Jakarta, Aktual.com – Federasi Serikat Pekerja Pertamina Bersatu (FSPPB) mendukung putusan Mahkamah Konstitusi (MK) tidak mengesahkan UU Cipta Kerja yang dianggap inkonstitusional.

FederasiSerikat Pekerja Pertamina Bersatu (FSPPB) selaku salah satu dari Pemohon Uji Formil UU Ciptakerja memberikan apresiasi terhadap Mahkamah Konstitusi yang menyatakan UU Ciptakerja Inkonstitusional/bertentangan dengan UUD 1945 meskipun dinyatakan secara bersyarat.

ArieGumilar selaku Presiden FSPPB menyampaikan bahwa putusan MK tersebut telah membuktikan UU Ciptakerja di buat secara serampangan oleh DPR dan Pemerintah terlebih UU Ciptakerja ini cenderung berpihak kepada investor/pengusaha dan mengesampingkan nasib pekerja.

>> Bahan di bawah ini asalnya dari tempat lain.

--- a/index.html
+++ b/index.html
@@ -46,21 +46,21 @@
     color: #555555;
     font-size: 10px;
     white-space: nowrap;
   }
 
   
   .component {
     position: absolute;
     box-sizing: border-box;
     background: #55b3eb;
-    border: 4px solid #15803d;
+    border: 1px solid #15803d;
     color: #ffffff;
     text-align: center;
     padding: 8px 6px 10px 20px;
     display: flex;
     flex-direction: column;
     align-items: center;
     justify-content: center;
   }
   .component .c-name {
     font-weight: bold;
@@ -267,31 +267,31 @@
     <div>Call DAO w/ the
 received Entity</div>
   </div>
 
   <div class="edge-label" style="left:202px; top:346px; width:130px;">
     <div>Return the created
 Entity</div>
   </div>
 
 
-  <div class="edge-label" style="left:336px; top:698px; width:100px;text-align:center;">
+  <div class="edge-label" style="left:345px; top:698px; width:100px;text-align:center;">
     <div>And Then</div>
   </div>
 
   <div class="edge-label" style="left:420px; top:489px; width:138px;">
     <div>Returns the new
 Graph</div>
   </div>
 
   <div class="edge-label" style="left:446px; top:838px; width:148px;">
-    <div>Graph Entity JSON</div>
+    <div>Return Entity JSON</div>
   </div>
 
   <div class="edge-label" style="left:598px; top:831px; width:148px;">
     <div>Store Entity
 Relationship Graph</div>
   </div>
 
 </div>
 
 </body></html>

“Sudah seharusnya pembuat Undang-Undang menyerap lebih banyak aspirasi pekerja/buruh terutama terhadap Undang-Undang yang memberikan dampak langsung kepada para buruh/pekerja” katanya

Selanjutnyanya Arie menyampaikan dengan putusan MK ini, maka tumbuh sedikit kepercayaan masyarakat terhadap Mahkamah Konstitusi, meskipun MK masih memberikan kesempatan kepada Pemerintah dan DPR untuk memperbaiki UU Ciptakerja dalam jangka waku 2 (dua) tahun.

“Kami FSPPB akan ikut mengawal proses perbaikan UU Ciptakerja apabila pemerintah berniat untuk memperbaikinya.”ujar Arie.

Disisilain Janses E. Sihaloho selaku kuasa hukum FSPPB menyampaikan bahwa Inkonstitusional bersyarat menjadikan DPR dan pemerintah dalam memperbaiki UU Cipta Kerja haruslah sesuai perintah Hakim Konstitusi, yaitu perlu adanya landasan hukum omnibus law, adanya partisipai publik yang bermakna, dan perubahan materi.

“Putusan Mahkamah konstitusi ini sudah seharusnya menjadi pelajaran penting dan berharga agar pembuat Undang-Undang ke depan agar lebih profesional taat asas dan lebih menghargai partisipasi publik” Ujarnya.